Grant stayed on in the apartment. The warmth of the sunlight streaming through his colourful little window cheered him, as if it might beam her through to him. He figured that, if he stayed here, Lizzie would know where to find him.
She appeared to him on street corners, and in pubs where he sometimes dropped in, just in case she might have joined the old crowd. For an instant, he would think he had seen her, but in reality, she was never there; her friends hadn’t seen her there either. In time they would move on: poets had other lives and careers to pursue like everyone else, children to mind at home, or the old ones got sick and died. There was one
who used a stick when he walked. One afternoon when Grant came in, he was sitting by himself, taking snuff.
‘Hello, young fellow,’ he said. ‘You’re Lizzie’s boyfriend, aren’t you?’
‘I’m her husband. We got married.’
‘Oh, dear boy, that was a mistake, wasn’t it?’
‘No. We were happy.’
‘And now she’s gone. Well, that’s women for you.’
Grant hesitated for an instant. He might hear something he would rather not, but the opportunity seemed too good pass. ‘I wonder if you knew who Lizzie lived with a few years ago? A poet.’
Grant wasn’t sure whether the man had heard him or not.
‘A vodka, dear boy. If you’d be so kind.’
Grant bought the vodka and a beer for himself. He was prepared to wait. The poet began a rambling story about his sailing days.
‘Lizzie?’ Grant said, when he’d heard it through.
‘Oh, my good chap, I don’t pry into people’s private lives.’ The old poet seemed about to fall asleep, a line of damp snuff trickling into his beard.

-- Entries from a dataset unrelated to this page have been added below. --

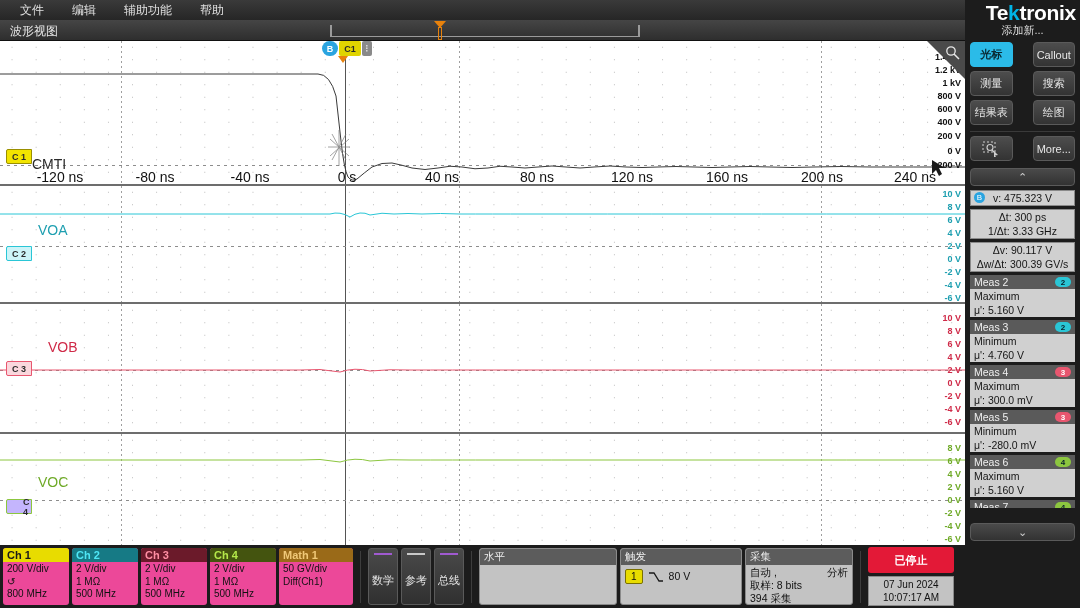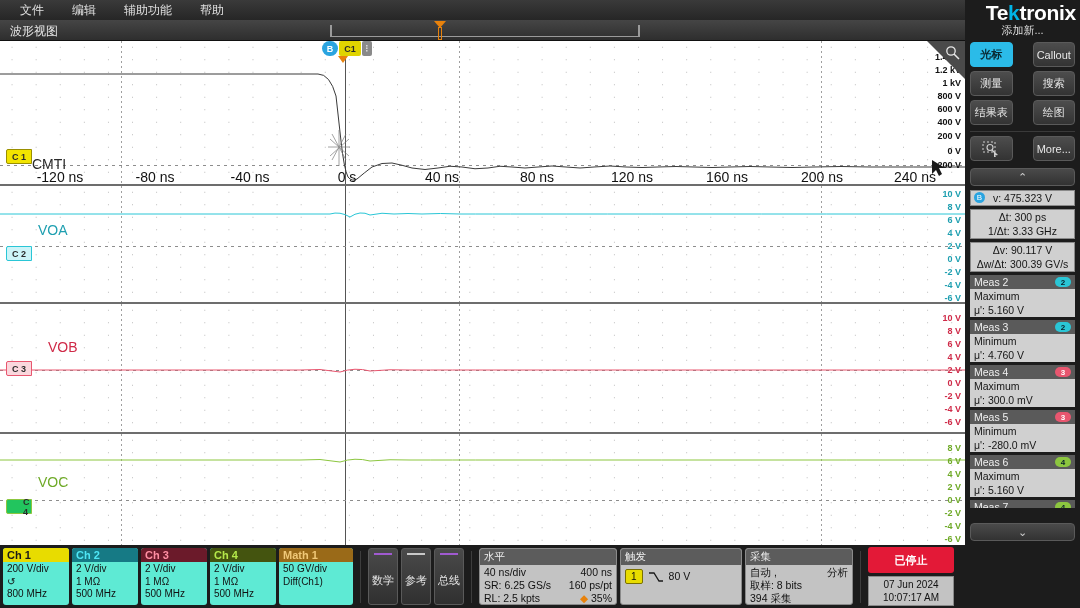--- a/index.html
+++ b/index.html
@@ -294,7 +294,7 @@
           <path d="M0,26 L300,26 Q320,24 340,28 Q355,23 370,27 Q390,25 410,26 Q450,26 500,26 Q600,26 720,26 Q850,26 965,26" fill="none" stroke="#8cc63f" stroke-width="1"></path>
         </svg>
 
-        <div class="chbadge" style="left:6px; top:65px; background:#22c55e; border-color:#8cc63f;padding-left:16px;">
+        <div class="chbadge" style="left:6px; top:65px; background:#c4b5fd; border-color:#8cc63f;padding-left:16px;">
           <span>C 4</span>
         </div>
         <div class="wavename" style="left:38px; top:40px; color:#6faa28;">VOC</div>

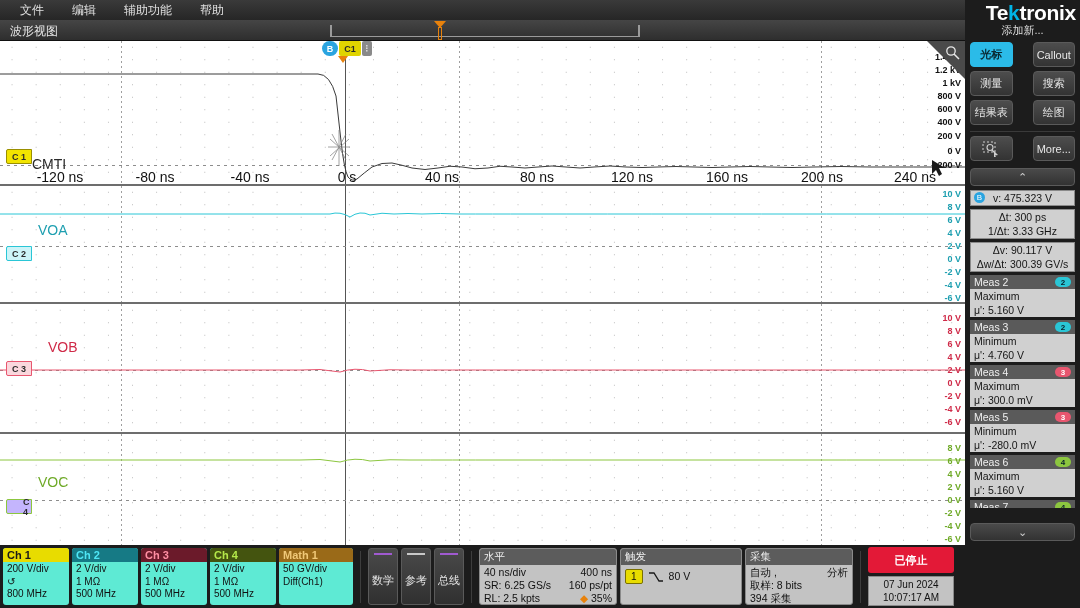--- a/index.html
+++ b/index.html
@@ -107,7 +107,7 @@
   #bottom { position:absolute; left:0; top:545px; width:1080px; height:63px; background:#1c1c1c;
             display:flex; align-items:center; padding:2px 3px; gap:3px; }
   .chbox { width:66px; height:57px; border-radius:3px; overflow:hidden; position:relative;
-           background:#5eead4; color:#111; font-size:10px; }
+           background:#ec4899; color:#111; font-size:10px; }
   .chbox .hd { font-size:11px; font-weight:bold; padding:1px 4px; }
   .chbox .bd { padding:1px 4px; line-height:12.5px; }
   .vbtn { width:30px; height:57px; background:linear-gradient(#4a4a4a,#303030); border:1px solid #5a5a5a;

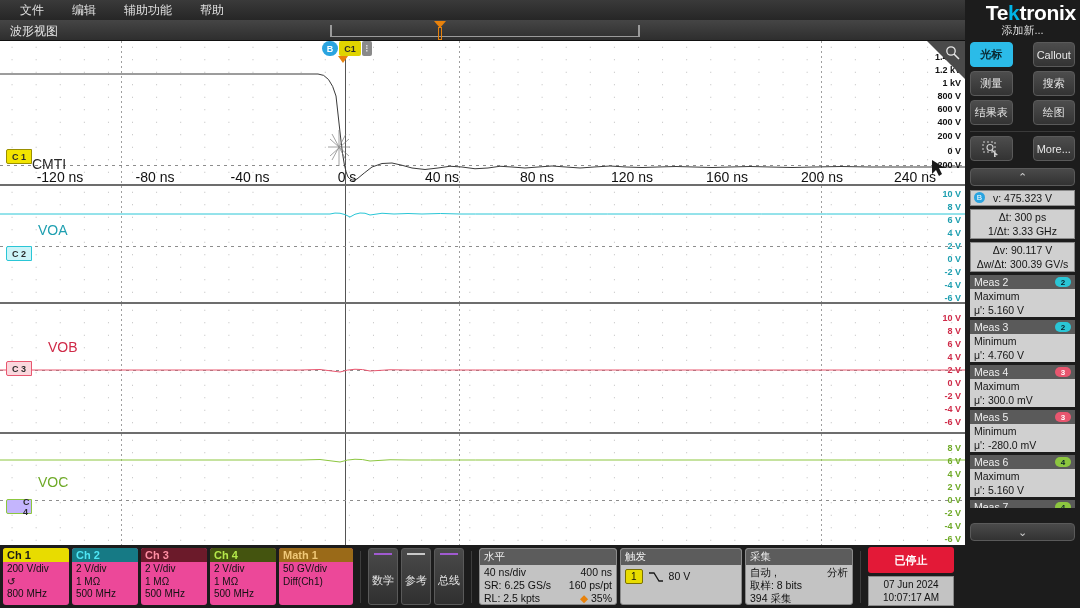--- a/index.html
+++ b/index.html
@@ -483,23 +483,6 @@
 
     <div class="infobox" style="width:138px">
       <div class="hd">水平</div>
-      <div class="bd">
-        <div class="kvrow">
-          <span>40 ns/div</span>
-          <span>400 ns</span>
-        </div>
-        <div class="kvrow">
-          <span>SR: 6.25 GS/s</span>
-          <span>160 ps/pt</span>
-        </div>
-        <div class="kvrow">
-          <span>RL: 2.5 kpts</span>
-          <span>
-            <span style="color:#e8820c">◆</span>
-            <span>35%</span>
-          </span>
-        </div>
-      </div>
     </div>
 
     <div class="infobox" style="width:122px">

‘I just thought you might know. I’m worried about her.’
‘Quem dues vult perdere, dementat prius. You wouldn’t know what that means, I suppose. The young are an uneducated bunch these days.’

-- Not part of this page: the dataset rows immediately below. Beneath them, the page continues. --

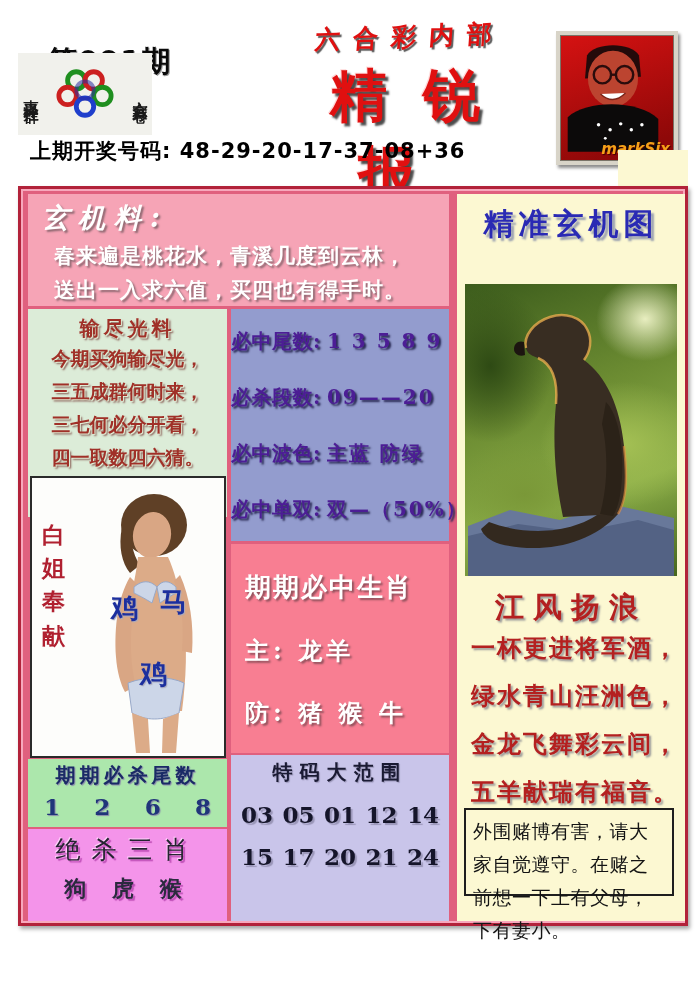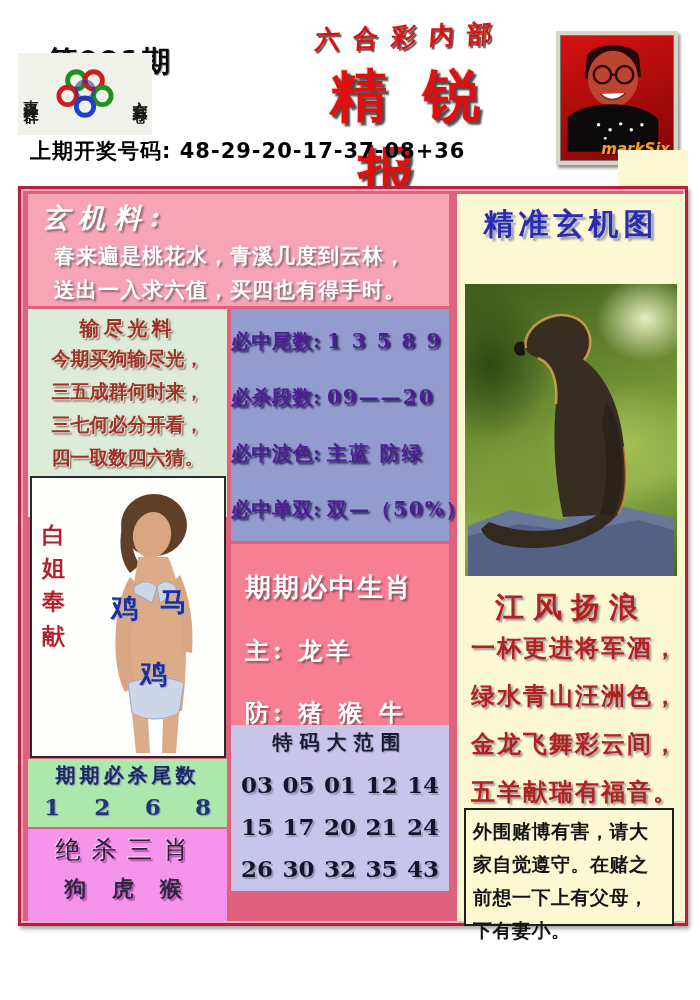--- a/index.html
+++ b/index.html
@@ -75,7 +75,7 @@
   .zodiac-line{margin:30px 0 0 14px;font-size:24px;font-weight:bold;color:#fff;letter-spacing:4px;
                text-shadow:2px 2px 2px #90515c;}
 
-  .range{left:210px;top:536px;width:218px;height:166px;background:#c9c5ea;}
+  .range{left:210px;top:566px;width:218px;height:166px;background:#c9c5ea;}
   .range-title{text-align:center;margin-top:4px;font-size:20px;font-weight:bold;color:#1a1a33;
                letter-spacing:7px;text-shadow:1px 1px 1px #9a96b8;}
   .range-row{display:flex;justify-content:space-between;padding:0 10px;margin-top:15px;}

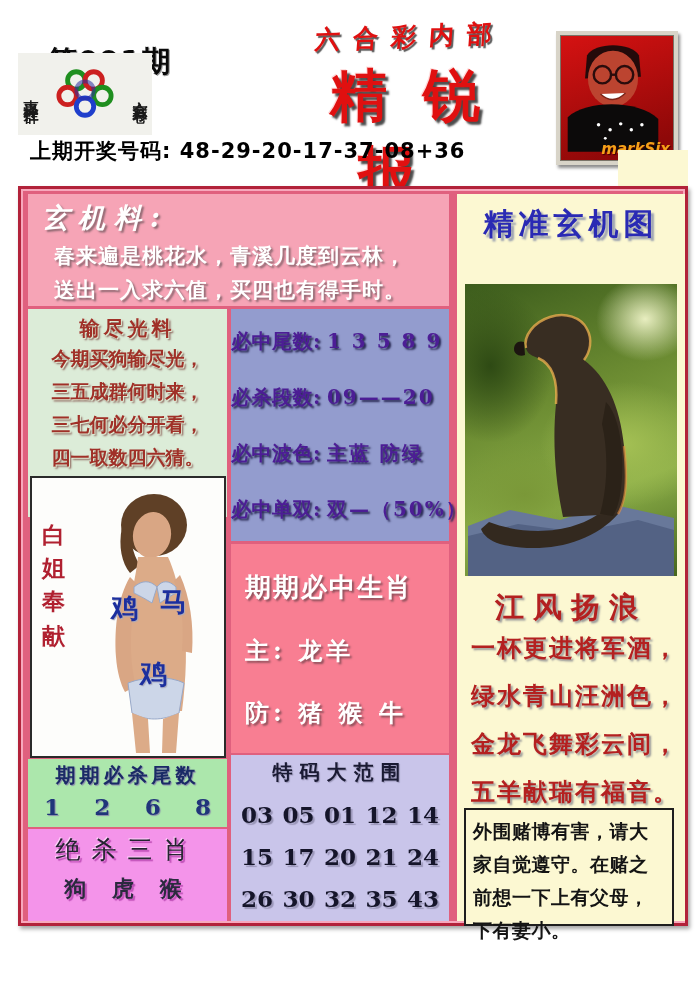--- a/index.html
+++ b/index.html
@@ -95,8 +95,8 @@
               color:#b42020;letter-spacing:9px;text-shadow:2px 2px 2px #999;}
   .poem-line{position:absolute;left:14px;font-size:24px;font-weight:bold;color:#b42020;white-space:nowrap;
              letter-spacing:2px;text-shadow:2px 2px 2px #999;}
-  .warning{position:absolute;left:7px;top:614px;width:210px;height:118px;border:2px solid #1e1e1e;
-           background:#fcf8d2;padding:5px 7px;box-sizing:border-box;font-weight:bold;}
+  .warning{position:absolute;left:7px;top:614px;width:210px;height:88px;border:2px solid #1e1e1e;
+           background:#fcf8d2;padding:5px 7px;box-sizing:border-box;}
   .warning-text{font-size:19px;color:#141414;line-height:33px;letter-spacing:0.5px;}
 </style>
 </head>

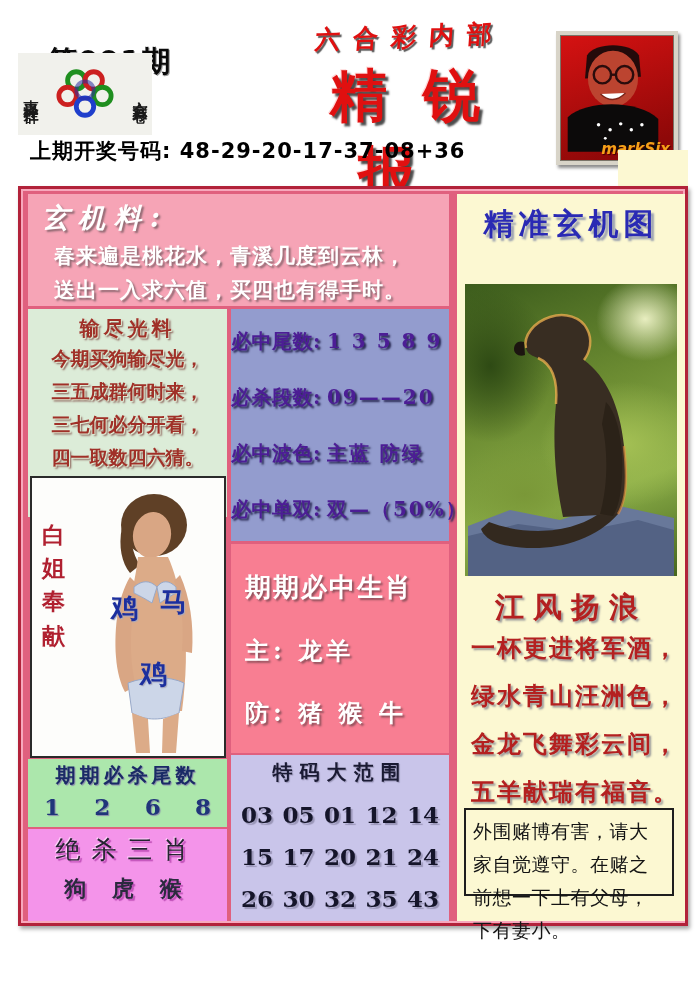--- a/index.html
+++ b/index.html
@@ -235,13 +235,6 @@
         <span>21</span>
         <span>24</span>
       </div>
-      <div class="range-row serif">
-        <span>26</span>
-        <span>30</span>
-        <span>32</span>
-        <span>35</span>
-        <span>43</span>
-      </div>
     </div>
 
     <div class="abs rightcol">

‘It means,’ Grant said, ‘“whom the gods would destroy, they first make insane”. I learned Latin. But lots of kids could tell you that: it was in a comic book.’

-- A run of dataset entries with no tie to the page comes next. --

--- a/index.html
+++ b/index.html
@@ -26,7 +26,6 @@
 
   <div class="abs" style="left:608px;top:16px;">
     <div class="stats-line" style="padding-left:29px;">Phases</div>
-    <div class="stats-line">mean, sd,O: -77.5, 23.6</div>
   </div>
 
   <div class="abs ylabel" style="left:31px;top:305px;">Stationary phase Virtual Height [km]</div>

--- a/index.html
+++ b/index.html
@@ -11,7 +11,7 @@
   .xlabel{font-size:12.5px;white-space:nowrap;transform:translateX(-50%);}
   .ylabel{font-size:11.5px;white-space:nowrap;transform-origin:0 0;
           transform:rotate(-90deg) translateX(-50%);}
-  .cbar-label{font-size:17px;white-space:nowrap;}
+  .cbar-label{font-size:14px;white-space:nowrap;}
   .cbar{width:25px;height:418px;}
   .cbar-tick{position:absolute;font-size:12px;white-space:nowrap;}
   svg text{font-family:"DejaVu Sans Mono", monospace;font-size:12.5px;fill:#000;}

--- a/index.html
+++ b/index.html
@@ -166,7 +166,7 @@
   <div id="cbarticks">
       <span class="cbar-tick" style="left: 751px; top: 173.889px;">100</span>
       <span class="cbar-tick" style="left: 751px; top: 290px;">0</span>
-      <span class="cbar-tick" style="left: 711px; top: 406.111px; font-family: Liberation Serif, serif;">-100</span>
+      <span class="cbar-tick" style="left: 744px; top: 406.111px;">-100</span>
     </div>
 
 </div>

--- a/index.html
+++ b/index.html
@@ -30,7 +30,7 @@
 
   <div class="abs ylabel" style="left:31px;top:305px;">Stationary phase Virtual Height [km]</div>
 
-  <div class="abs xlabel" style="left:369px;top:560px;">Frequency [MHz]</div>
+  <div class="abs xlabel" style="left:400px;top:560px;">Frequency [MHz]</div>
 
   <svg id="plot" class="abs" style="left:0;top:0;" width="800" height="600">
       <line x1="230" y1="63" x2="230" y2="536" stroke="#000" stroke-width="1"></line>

‘Really? Well, I didn’t know that. You’re an interesting young chap after all. Another vodka, perhaps?’
‘About Lizzie?’
‘Oh, I’ve no idea about that, dear boy. No idea at all. You sure she didn’t make that up? About the poet.’
He didn’t know whether Lizzie was even alive. But somewhere, some day, he thought he would see her, that she couldn’t just vanish. His rational self told him that she’d probably left the country. At other times, he wondered whether she was a mirage, had never existed at all.